Before-and-after change records
%%
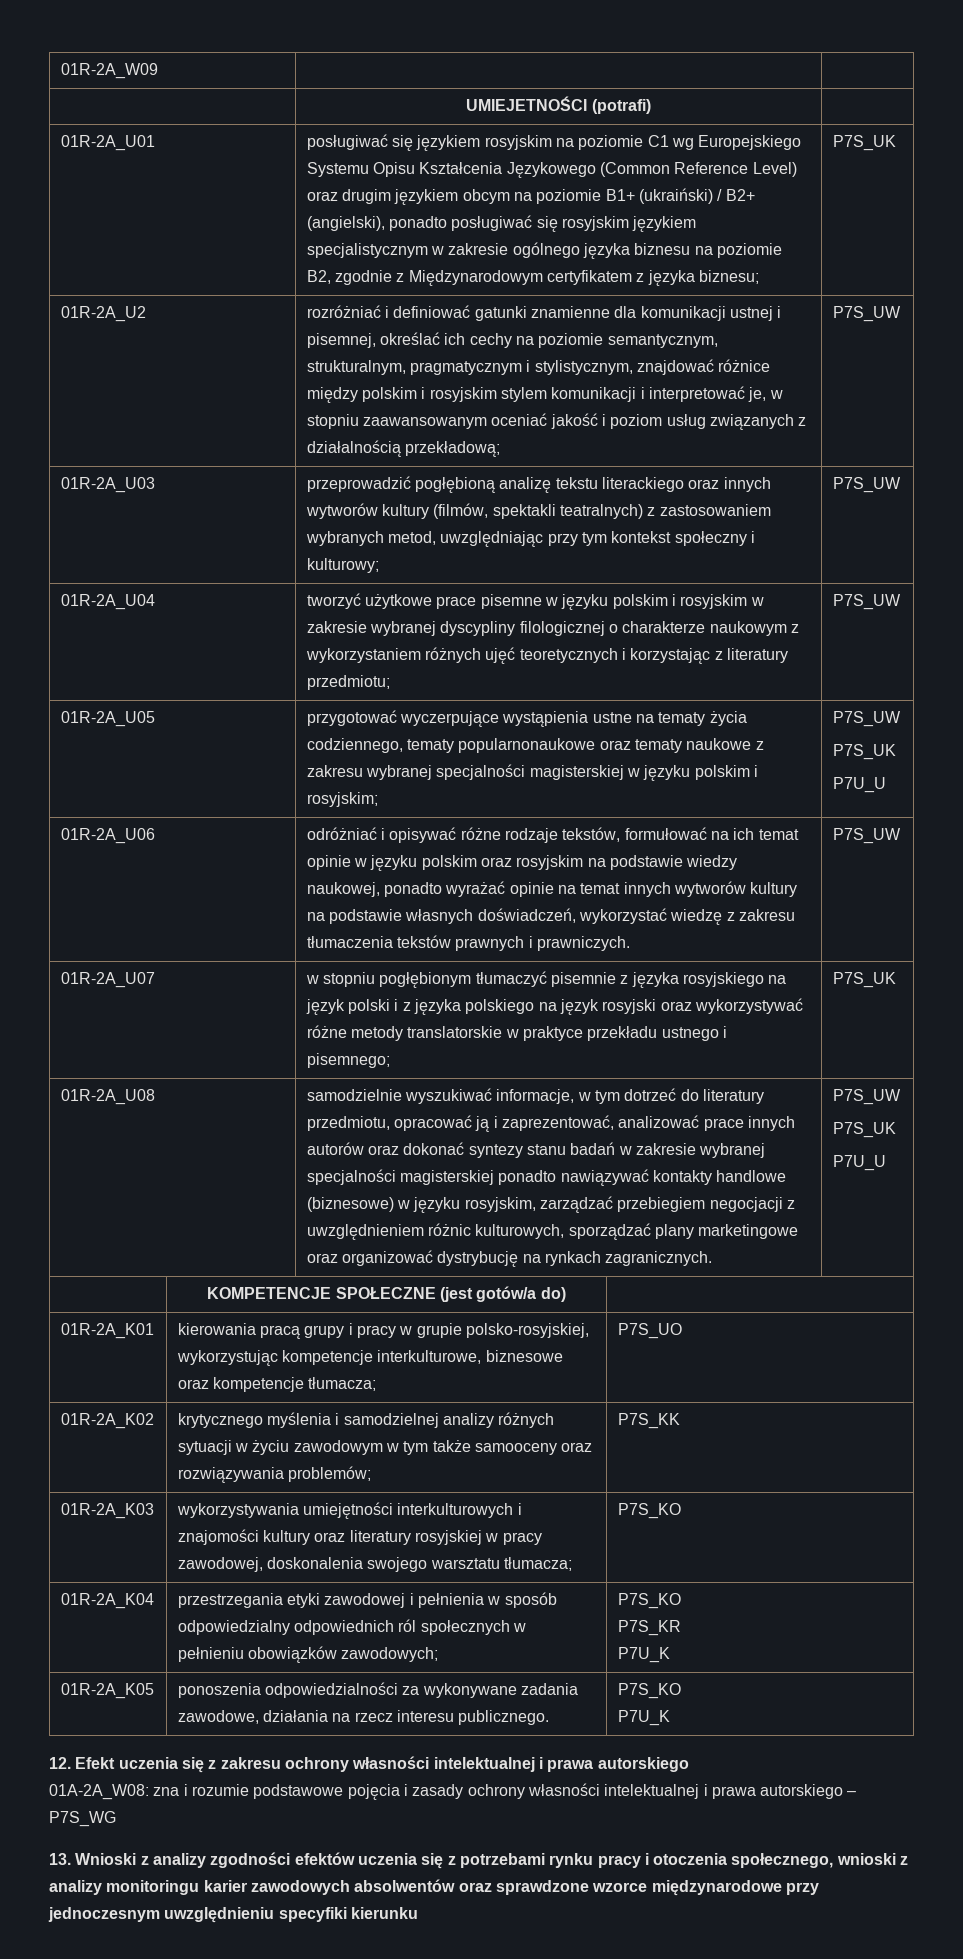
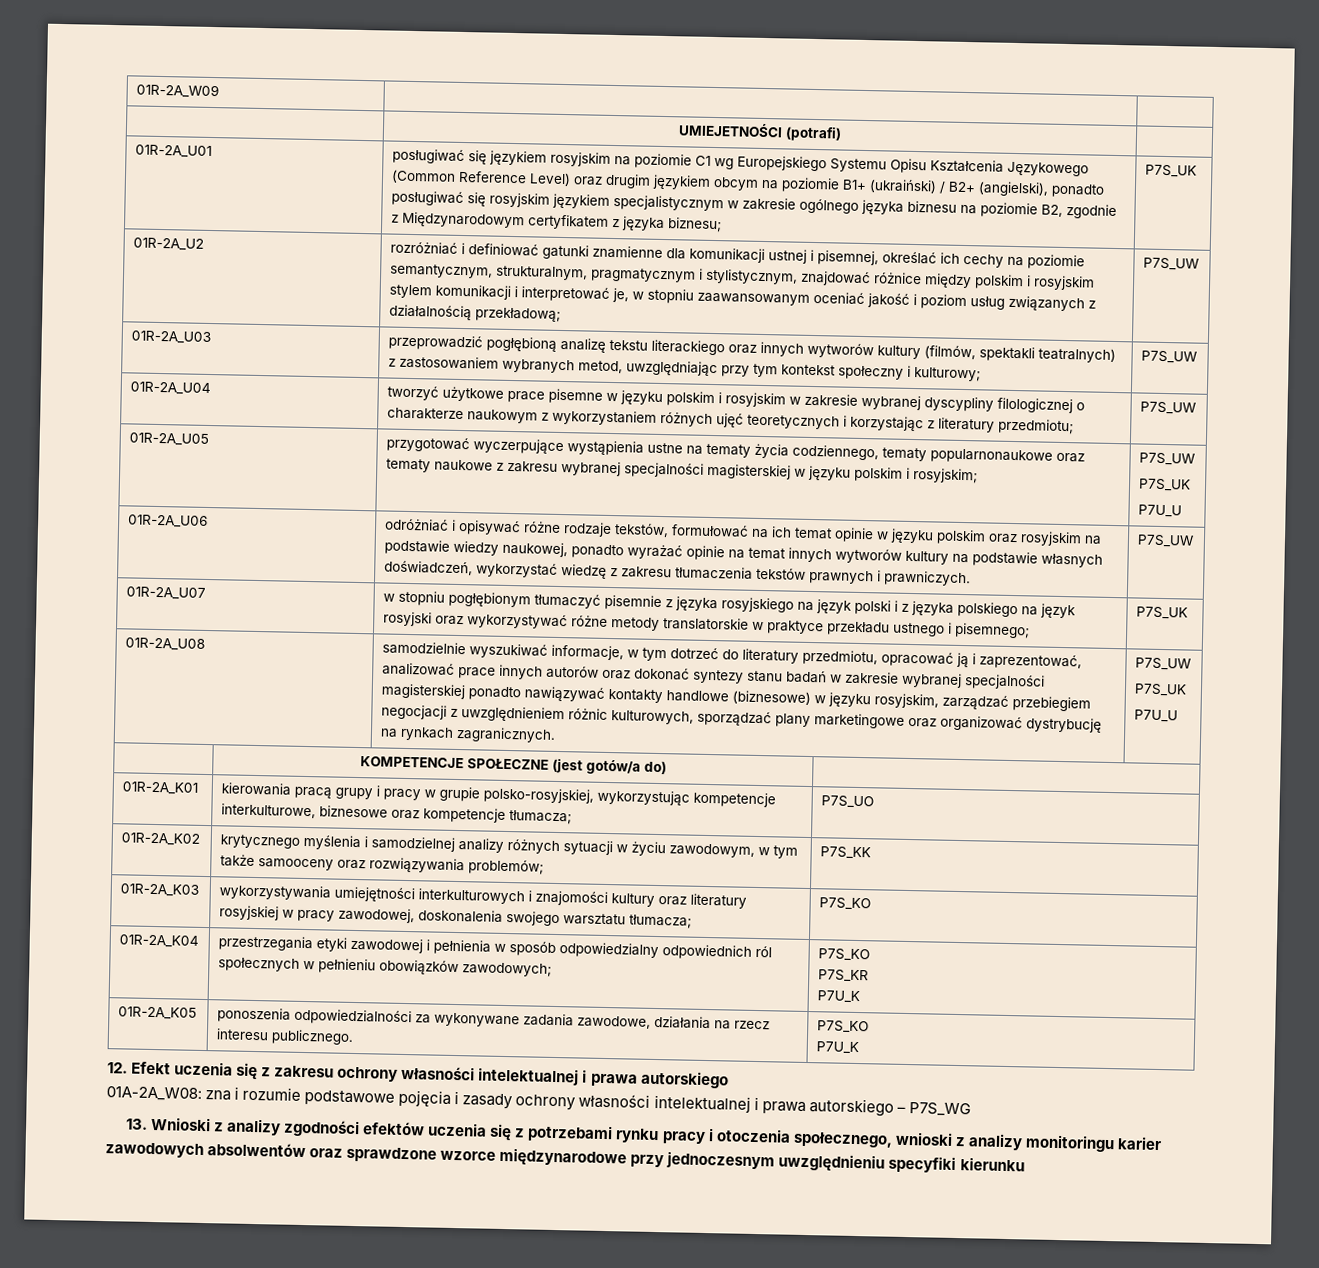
- 01R-2A_K02 | krytycznego myślenia i samodzielnej analizy różnych sytuacji w życiu zawodowym w tym także samooceny oraz rozwiązywania problemów; | P7S_KK
+ 01R-2A_K02 | krytycznego myślenia i samodzielnej analizy różnych sytuacji w życiu zawodowym, w tym także samooceny oraz rozwiązywania problemów; | P7S_KK

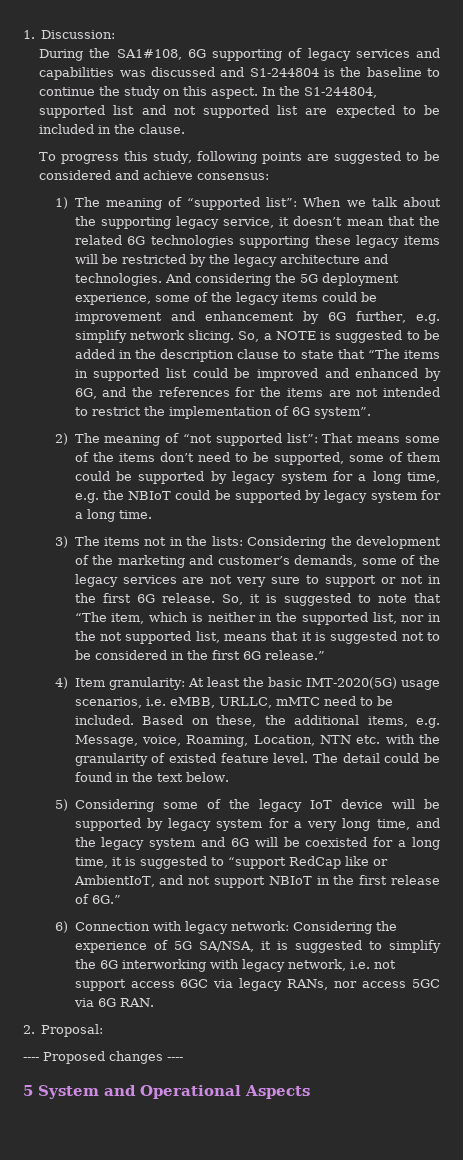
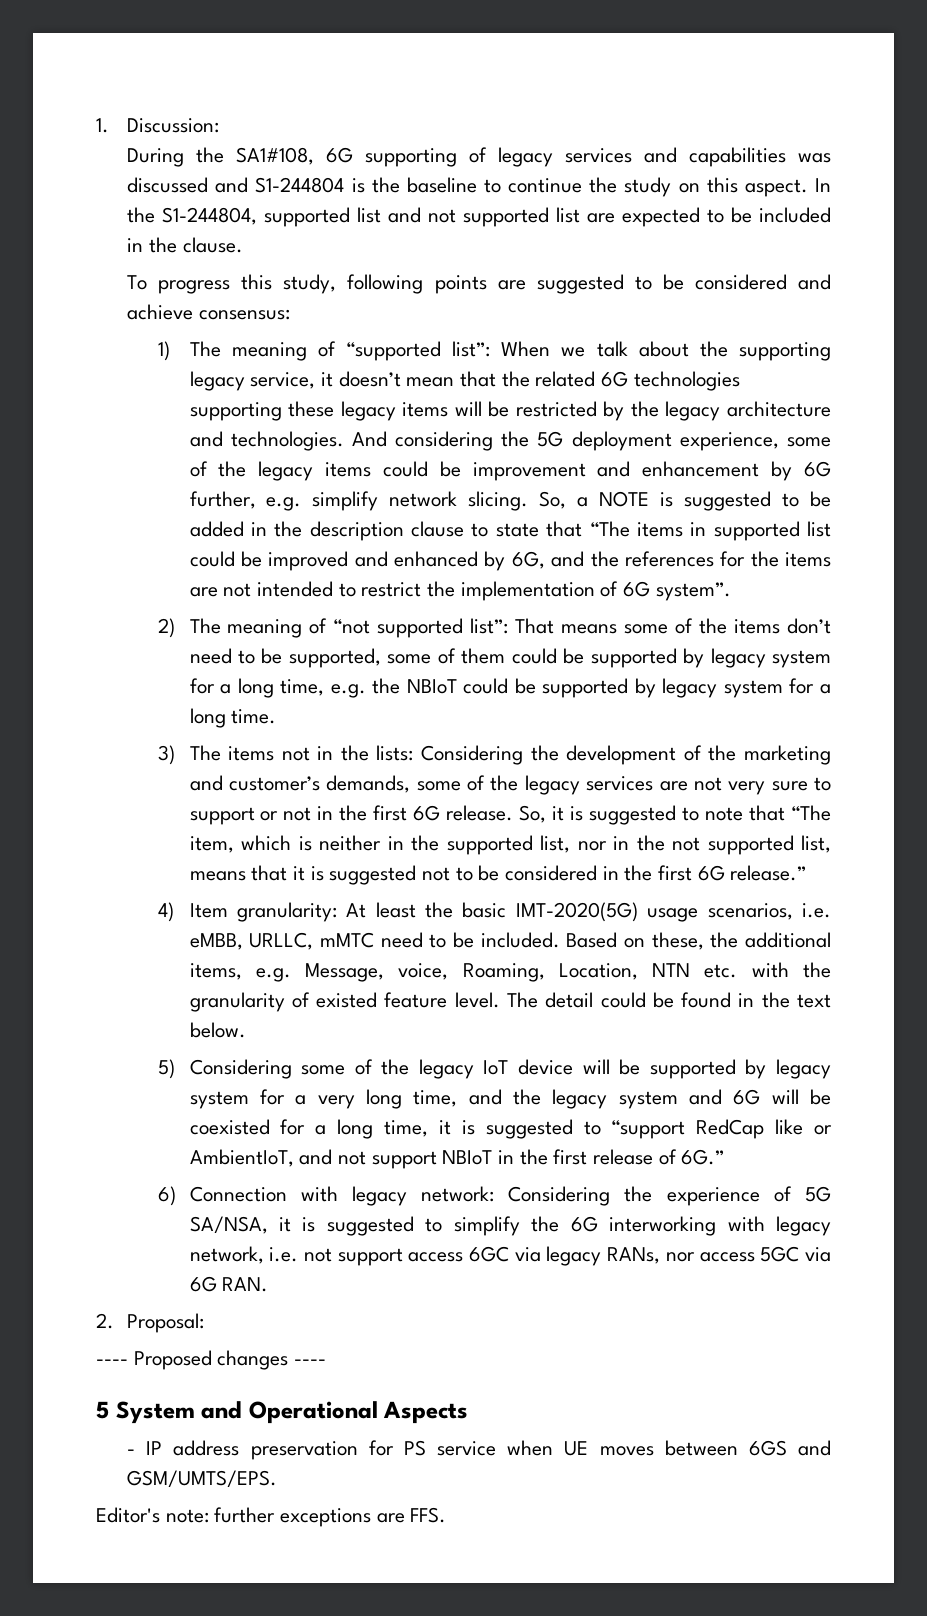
+ - IP address preservation for PS service when UE moves between 6GS and GSM/UMTS/EPS.
+ Editor's note: further exceptions are FFS.

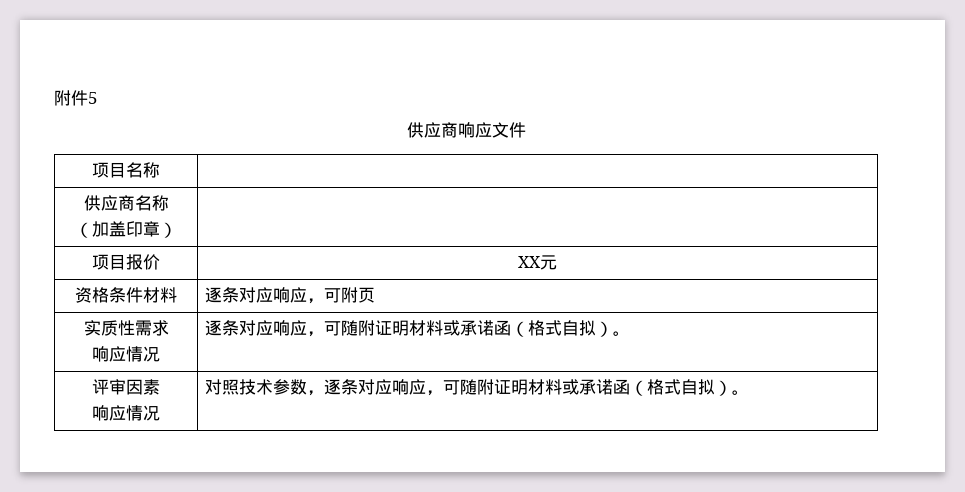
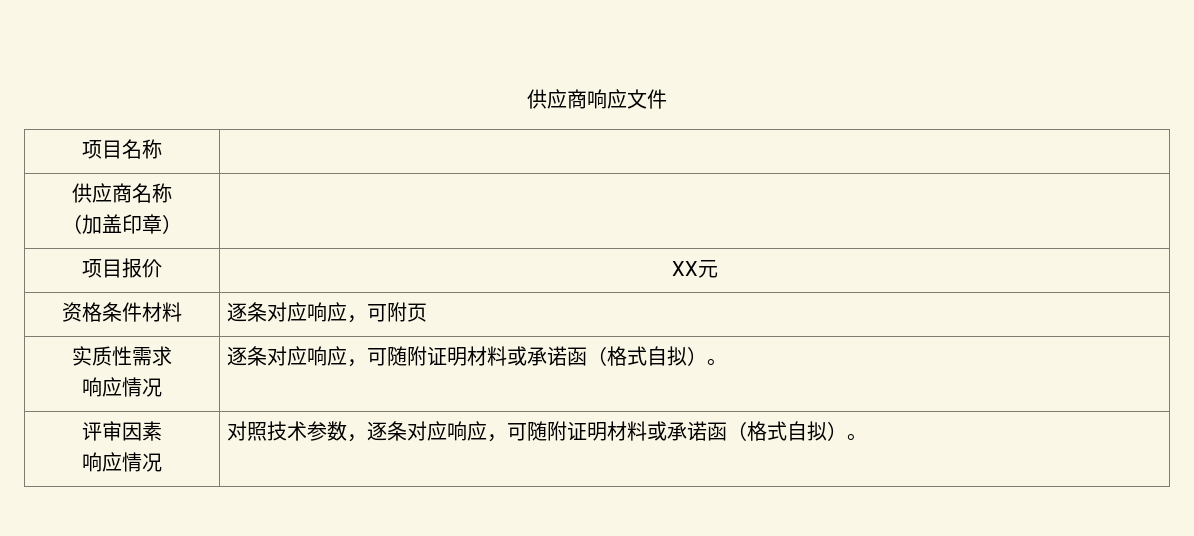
- 附件5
%%
- _WORK INSTRUCTION_: Filter the records for lines containing the word "zawodowym" and copy each one.

- _WRITTEN RESPONSE_:
- 01R-2A_K02 | krytycznego myślenia i samodzielnej analizy różnych sytuacji w życiu zawodowym w tym także samooceny oraz rozwiązywania problemów; | P7S_KK
+ 01R-2A_K02 | krytycznego myślenia i samodzielnej analizy różnych sytuacji w życiu zawodowym, w tym także samooceny oraz rozwiązywania problemów; | P7S_KK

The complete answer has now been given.